# EXERCISE REQUIREMENTS
Go through the entries and say how many lines contain the string "líquidas". The number is the whole answer.

# LISTED RECORDS
* * *
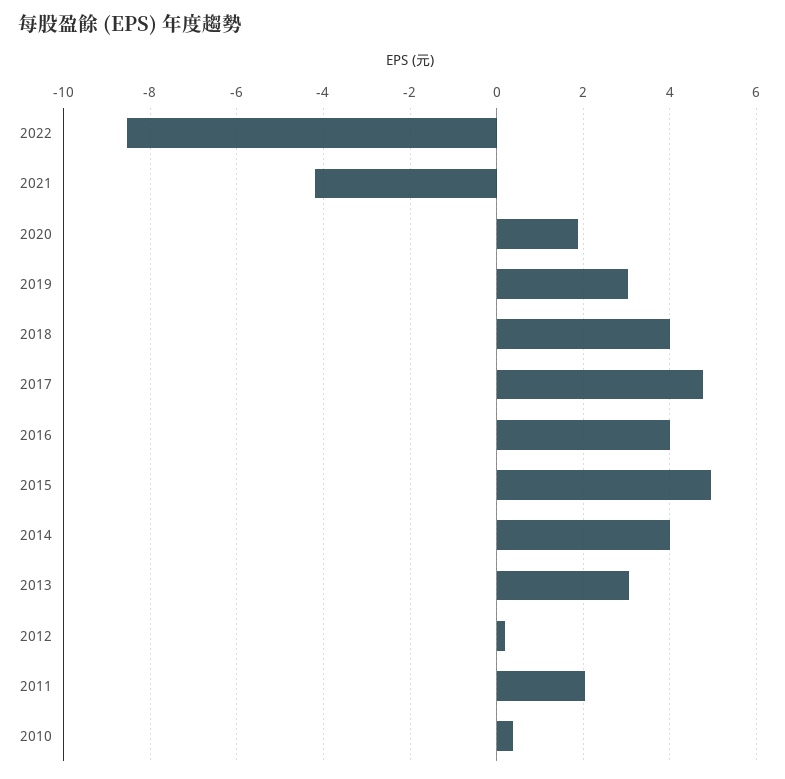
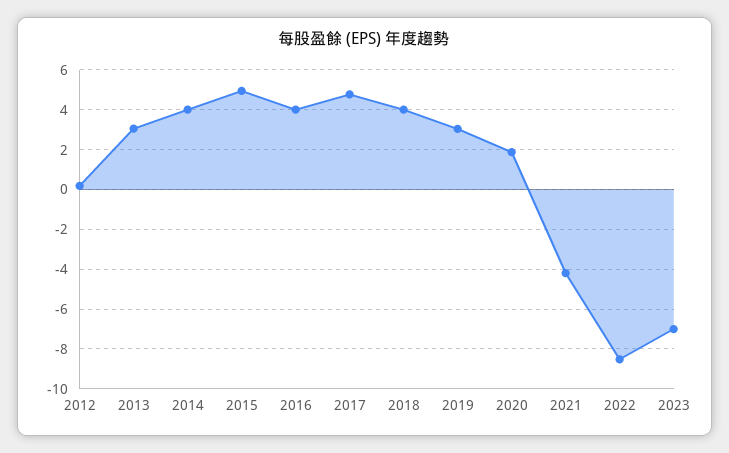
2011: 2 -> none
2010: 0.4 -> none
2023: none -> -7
* * *
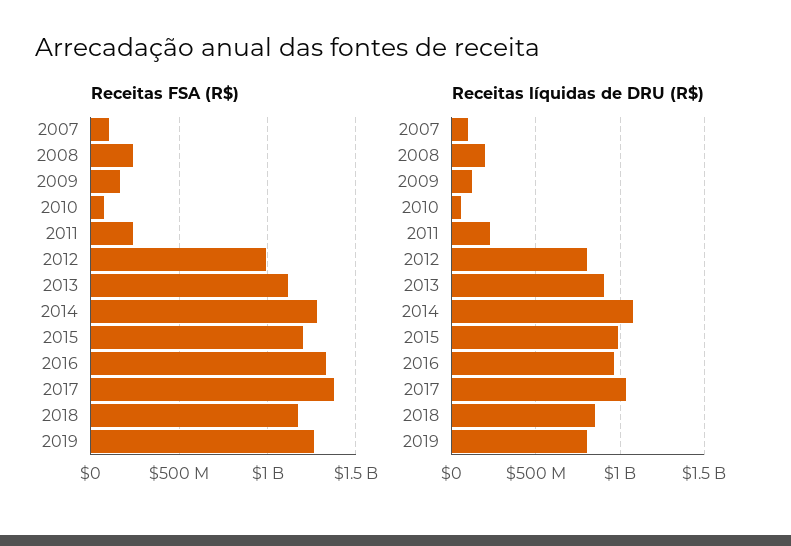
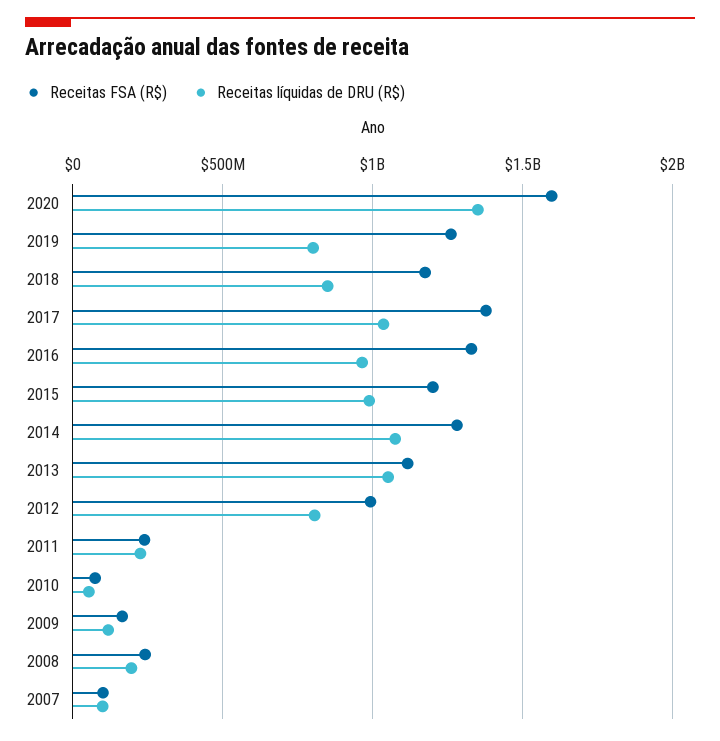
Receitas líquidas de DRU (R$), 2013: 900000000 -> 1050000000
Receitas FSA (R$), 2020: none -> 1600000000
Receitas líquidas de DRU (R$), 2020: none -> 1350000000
* * *
# OUTPUT
2